Deal with off-by-one addresses falling right outside of a symbol

Question

Deal with off-by-one addresses falling right outside of a symbol

gabrielesvelto opened this issue 2 years ago · comments

We found crashes in the wild (like this one in WebRTC code) where the crash address in the top frame falls right after the end of a symbol. The resulting stacks are garbage as the stack walker starts scanning and finds completely unrelated stuff.

Adjusting the first frame to check for frame.instruction_address - 1 yields the right symbol, unwinding information and stack so I'm tempted to pile this hack^CR^CR^CR^CR heuristic on top of the existing stack-walking code.

Gabriele Svelto · Answer 1 · Thu Jan 12 2023 20:08:24 GMT+0800 (China Standard Time)

Note it could be that this issue is because dump_syms is miscalculating the size of the symbol, or the debug information is wrong. Since it's happening in non-Mozilla builds (Ubuntu, Arch) I don't have the time to trace it all the way back to the debug information.

Arpad Borsos · Answer 2 · Thu Jan 12 2023 22:26:54 GMT+0800 (China Standard Time)

I assume the .sym files assume exclusive symbol end addresses? Meaning the next higher symbol starts at the same addr (start is inclusive)? Is this well documented somewhere? Does dump_syms (and symbolic-debuginfo for that matter) behave correctly here?

Also, have you looked at a snippet of disassembly around that instruction addr? Is it an invalid / trap instruction following the normal fn body?

Gabriele Svelto · Answer 3 · Fri Jan 13 2023 04:17:27 GMT+0800 (China Standard Time)

I assume the .sym files assume exclusive symbol end addresses? Meaning the next higher symbol starts at the same addr (start is inclusive)? Is this well documented somewhere? Does dump_syms (and symbolic-debuginfo for that matter) behave correctly here?

Yes, it's exclusive and they're both consistent with this.

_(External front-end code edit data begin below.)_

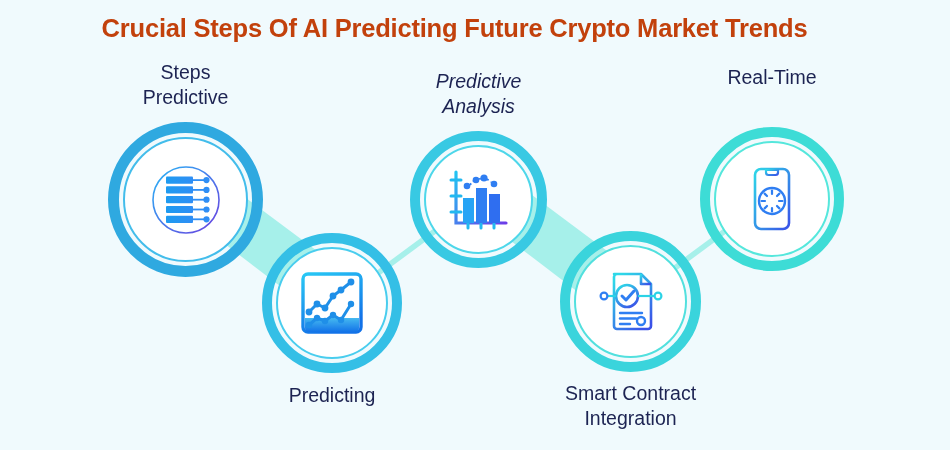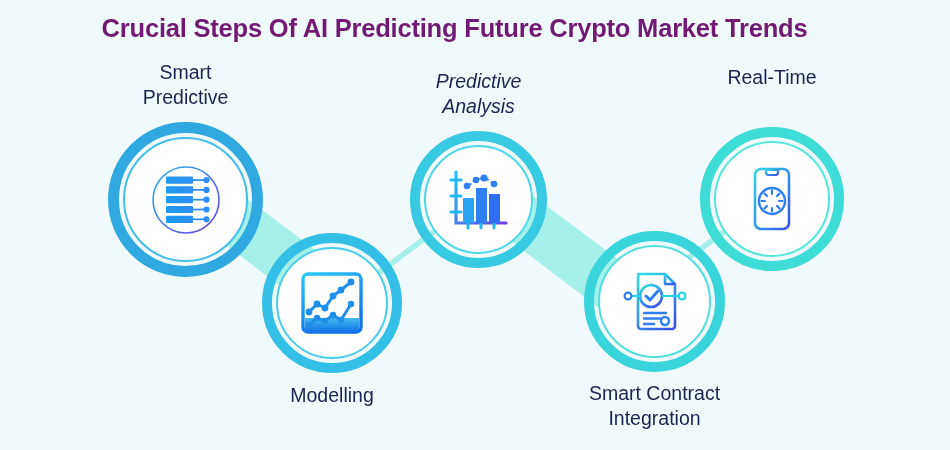--- a/index.html
+++ b/index.html
@@ -6,21 +6,21 @@
   body{
     width:950px;height:450px;overflow:hidden;
     background:#f0fafd;
     font-family:"Liberation Sans","DejaVu Sans",sans-serif;
     position:relative;
   }
   #infographic{position:relative;width:950px;height:450px;}
 
   #page-title{
     position:absolute;left:0;top:14px;width:909px;text-align:center;
-    font-size:25.5px;font-weight:bold;color:#701a75;letter-spacing:-0.2px;
+    font-size:25.5px;font-weight:bold;color:#c2410c;letter-spacing:-0.2px;
     white-space:nowrap;
   }
 
   
   #ribbons{position:absolute;left:0;top:0;width:950px;height:450px;z-index:1;}
 
   .node{position:absolute;z-index:2;}
 
   .ring{
     position:absolute;border-radius:50%;
@@ -94,21 +94,21 @@
         <g fill="#2f8ef5">
           <circle cx="62.5" cy="22.1" r="3.1"></circle>
           <circle cx="62.5" cy="31.9" r="3.1"></circle>
           <circle cx="62.5" cy="41.7" r="3.1"></circle>
           <circle cx="62.5" cy="51.5" r="3.1"></circle>
           <circle cx="62.5" cy="61.3" r="3.1"></circle>
         </g>
       </svg>
     </div>
     <div class="node-label" style="top:-62px;">
-      <span>Smart</span>
+      <span>Steps</span>
       <span>Predictive</span>
     </div>
   </div>
 
   <div class="node" style="left:262px;top:233px;width:140px;height:140px;">
     <div class="ring ring-outer" style="border:10px solid #34bfe6;"></div>
     <div class="ring ring-inner" style="left:14px;top:14px;width:112px;height:112px;border:2px solid #49cdee;"></div>
     <div class="icon-wrap" style="left:28px;top:28px;width:84px;height:84px;">
       <svg width="70" height="70" viewBox="0 0 70 70">
         <defs>
@@ -137,21 +137,21 @@
           <circle cx="12" cy="57" r="3.2"></circle>
             <circle cx="20" cy="50" r="3.2"></circle>
           <circle cx="28" cy="53" r="3.2"></circle>
             <circle cx="36" cy="47" r="3.2"></circle>
           <circle cx="44" cy="52" r="3.2"></circle>
             <circle cx="54" cy="36" r="3.2"></circle>
         </g>
       </svg>
     </div>
     <div class="node-label" style="top:150px;">
-      <span>Modelling</span>
+      <span>Predicting</span>
     </div>
   </div>
 
   <div class="node" style="left:410px;top:131px;width:137px;height:137px;">
     <div class="ring ring-outer" style="border:10px solid #38c9e3;"></div>
     <div class="ring ring-inner" style="left:14px;top:14px;width:109px;height:109px;border:2px solid #4ed7ea;"></div>
     <div class="icon-wrap" style="left:27px;top:27px;width:83px;height:83px;">
       <svg width="68" height="68" viewBox="0 0 68 68">
         <defs>
           <linearGradient id="g3a" x1="0" y1="0" x2="1" y2="1">
@@ -185,21 +185,21 @@
             <path d="M42 13 L46 16"></path>
         </g>
       </svg>
     </div>
     <div class="node-label" style="top:-62px;font-style:italic;">
       <span>Predictive</span>
       <span>Analysis</span>
     </div>
   </div>
 
-  <div class="node" style="left:560px;top:231px;width:141px;height:141px;margin-left:24px;">
+  <div class="node" style="left:560px;top:231px;width:141px;height:141px;">
     <div class="ring ring-outer" style="border:10px solid #3ad4dc;"></div>
     <div class="ring ring-inner" style="left:14px;top:14px;width:113px;height:113px;border:2px solid #52e0de;"></div>
     <div class="icon-wrap" style="left:28px;top:28px;width:85px;height:85px;">
       <svg width="70" height="70" viewBox="0 0 70 70">
         <defs>
           <linearGradient id="g4a" x1="0.2" y1="0" x2="0.8" y2="1">
             <stop offset="0%" stop-color="#2ed8e8"></stop>
               <stop offset="100%" stop-color="#3a52e8"></stop>
           </linearGradient>
         </defs>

Also, have you looked at a snippet of disassembly around that instruction addr? Is it an invalid / trap instruction following the normal fn body?

Yeah, it looks like this:

 36e8da4:       e8 b7 cf fa ff          call   3695d60 <_ZNKSt4lessISt17basic_string_viewIcSt11char_traitsIcEEEclERKS3_S6_@@xul108+0x2f90>
 36e8da9:       00 00                   add    %al,(%rax)

Note the zeroes, it's zeroes all the way to the following symbol which is clearly padding. The address of the call instruction corresponds to this line, so my guess is that this is a tail call and the callee function will return right back to the caller two frames up.

IIRC we already have some heuristics & hacks around this kind of scenario WRT tail calls.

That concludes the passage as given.